The titular woman is Imani, a fifteen-year-old daughter and sister who must watch her father and brothers either lose themselves to their own emotional turmoil as their land becomes a ghost of itself, else choose a side that they may not truly understand, and might not truly mean much to them in their heart of hearts.

As Imani’s one brother chose the side of Ngungunyane, former vassal of the Portuguese empire turned traitor and emperor of Gaza, and the other – a simple boy – sided with the Portuguese soldiers, I was reminded of the phrase, ‘If you stand for nothing, you will fall for anything.’

Yet here, two brothers have chosen to take firm, opposing stances, yet neither truly has a handle on what is at stake, as the land that they once knew no longer truly exists.

Love and Hate

Another story I was reminded of was the wonderful Irish play Translations by Brian Friel. The play is concerned with cultural imperialism: the power of one culture to invade another’s, down to its very food, language, art; the marrow of its bones.

Woman of the Ashes tackles these same themes, as the people of Gaza speak in Portuguese and are quite happy, in many respects, to be in the palms of the leaders from Lisbon. Beyond that, I couldn’t help but think, as I read on, that this book would have done well as a play.

I can only hope that it might, one day, be adapted for the stage. Its static settings and dramatic but rhythmic dialogues and subtly and brilliantly theatrical.

“War is a midwife: from the insides of the world, it causes another world to emerge. It doesn’t do it out of anger or any feeling whatsoever. It does it because that is its profession.”

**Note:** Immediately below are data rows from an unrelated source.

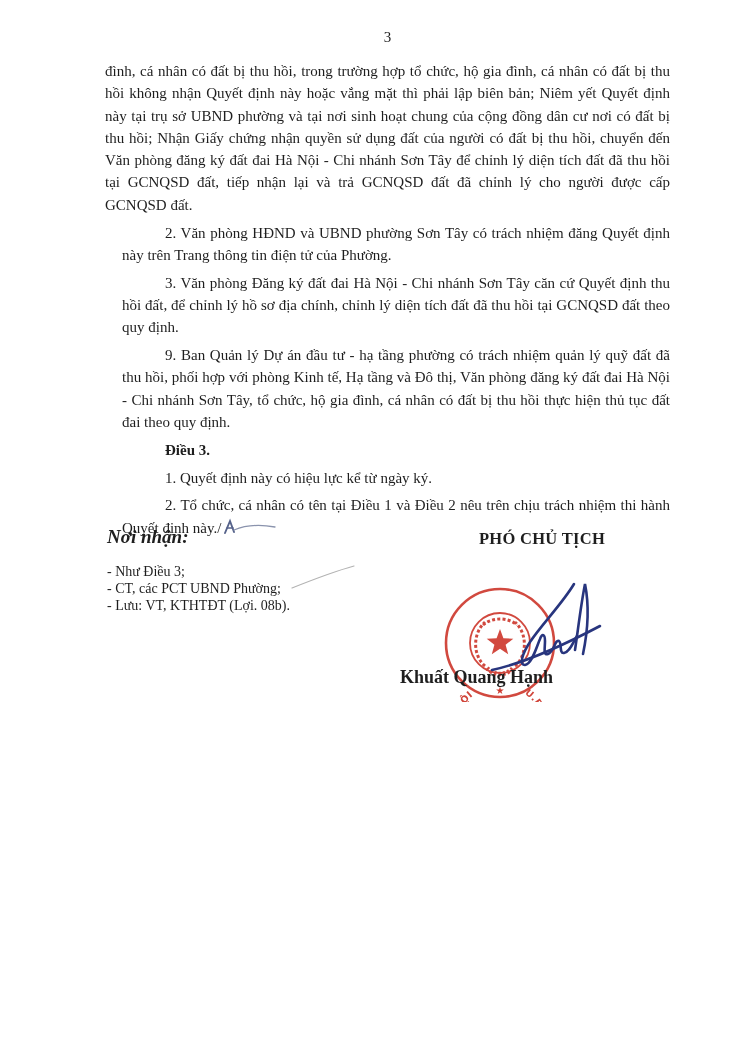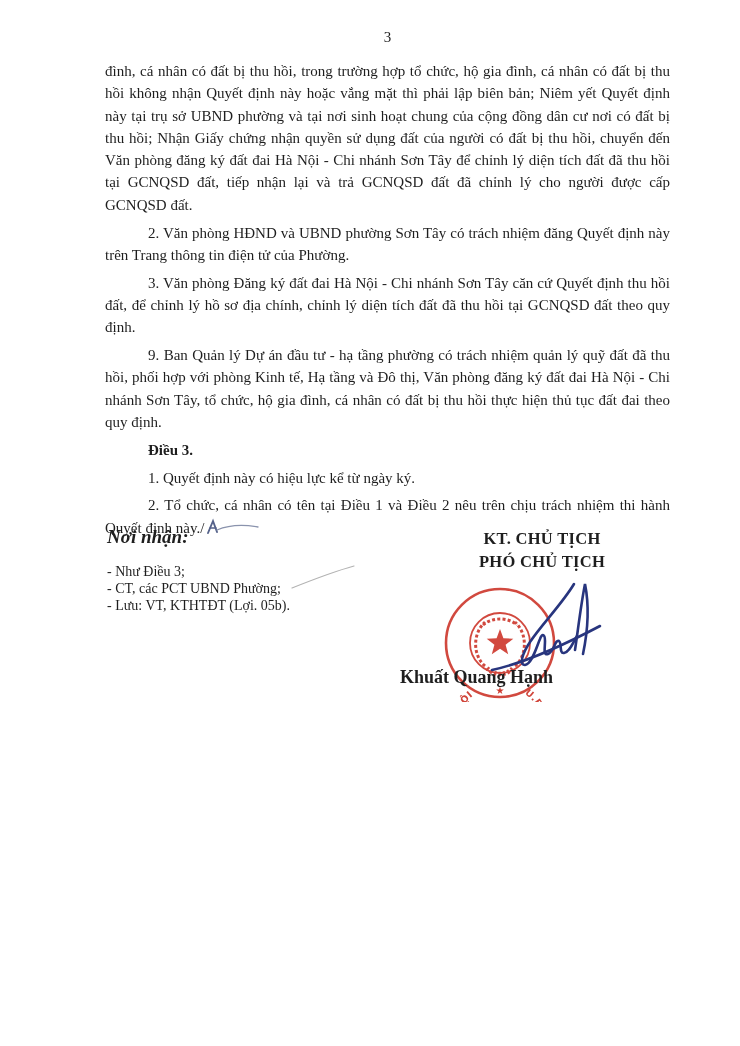--- a/index.html
+++ b/index.html
@@ -27,7 +27,7 @@
     text-align: justify;
   }
   .para { margin: 0 0 5.5px 0; }
-  .para.indent { text-indent: 43px; }
+  .para.indent { text-indent: 43px; margin-left: 17px; }
   .para.heading { font-weight: bold; }
   .pen-mark { vertical-align: -3px; margin-left: 2px; }
 

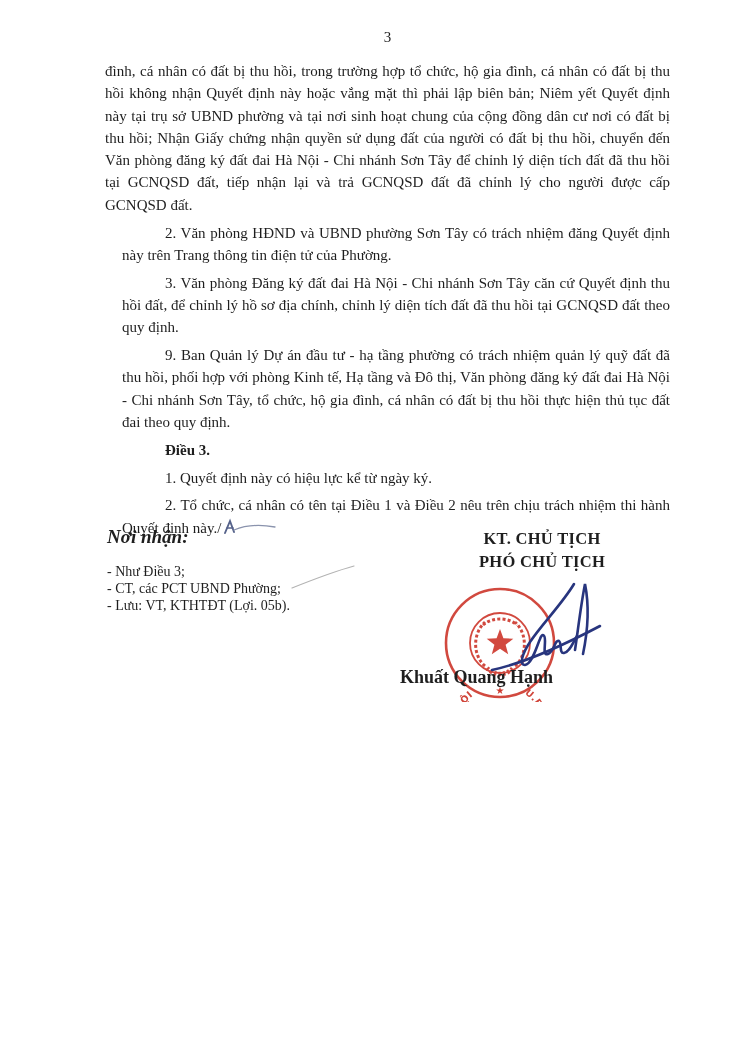--- a/index.html
+++ b/index.html
@@ -103,7 +103,6 @@
   </svg>
 
   <section class="sig-titles">
-    <div>KT. CHỦ TỊCH</div>
     <div>PHÓ CHỦ TỊCH</div>
   </section>
 

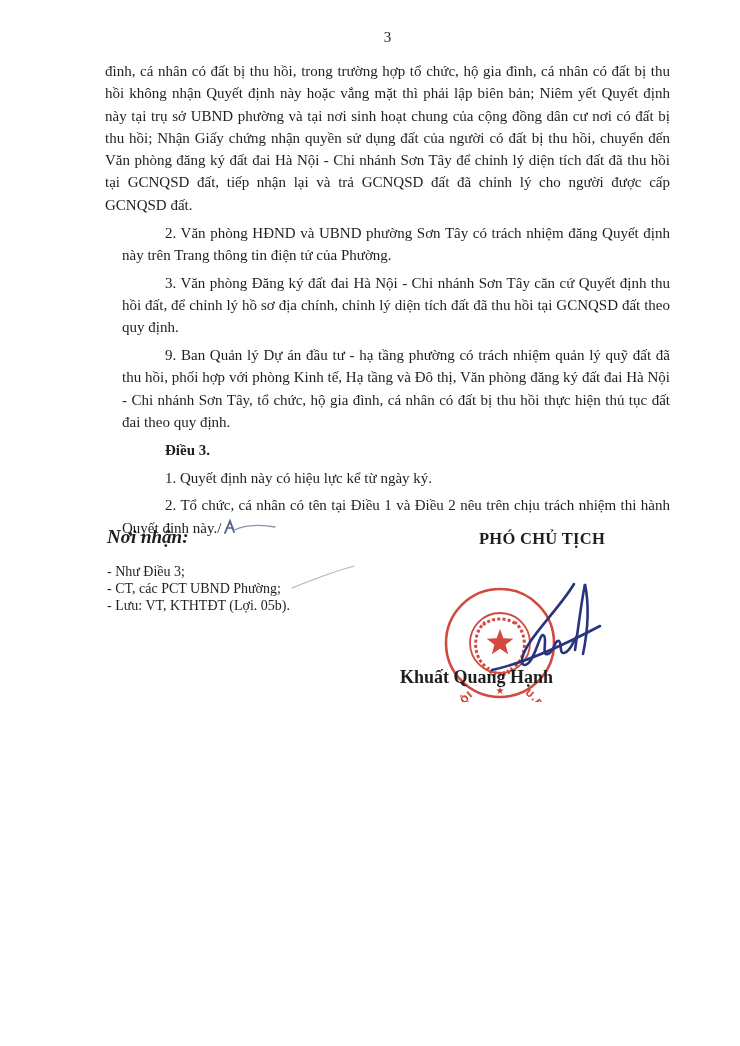--- a/index.html
+++ b/index.html
@@ -95,7 +95,7 @@
     <div class="recipients-heading">Nơi nhận:</div>
     <div class="recipient-line">- Như Điều 3;</div>
     <div class="recipient-line">- CT, các PCT UBND Phường;</div>
-    <div class="recipient-line">- Lưu: VT, KTHTĐT (Lợi. 05b).</div>
+    <div class="recipient-line">- Lưu: VT, KTHTĐT (Lợi. 08b).</div>
   </section>
 
   <svg class="pen-stroke-luu" width="66" height="28" viewBox="0 0 66 28" aria-hidden="true">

The book’s blurb honed-in on the relationship between Imani and the Portuguese sergeant, Germano. It discusses their love story and the madness he succumbs to. I felt this to be a little disingenuous, if only because the love story does not really become anything of substance until the book’s half-way point. What is far more interesting is the game of tennis being played by the chapters.

The odd-numbered chapters are written in a lyrical but emphatic tone from Imani’s perspective; they are far more traditionally narrative. But the even chapters are given to Germano, whose chapters are written as letters to the real-world 6th president of Portugal.

The uncomfortable disparity between the tone, content, and context of her narrative chapters and his militant letters is simple but effective. The aim of clarifying the vast difference between their characters, stations, and cultures certainly succeeds.

Conclusion

While it might not have been Couto’s vision to educate those beyond his nation’s borders about its history, its relationship with war, and the impact of colonialism – I don’t believe many authors aim specifically to educate their readers – it definitely succeeds nonetheless.

I came away from this book feeling fragile; like my skin had been cut and I was left with a vulnerable open would. To have a book with no fluff, a book that is direct and assured of its own impact, it feels damn good. I felt smarter, wiser, and more empathetic having lived the lives of these two war veterans for a little while. I’m grateful for it; very grateful, indeed.

If you like the sound of this novel then you might also like The Court Dancer by Kyung-Sook Shin.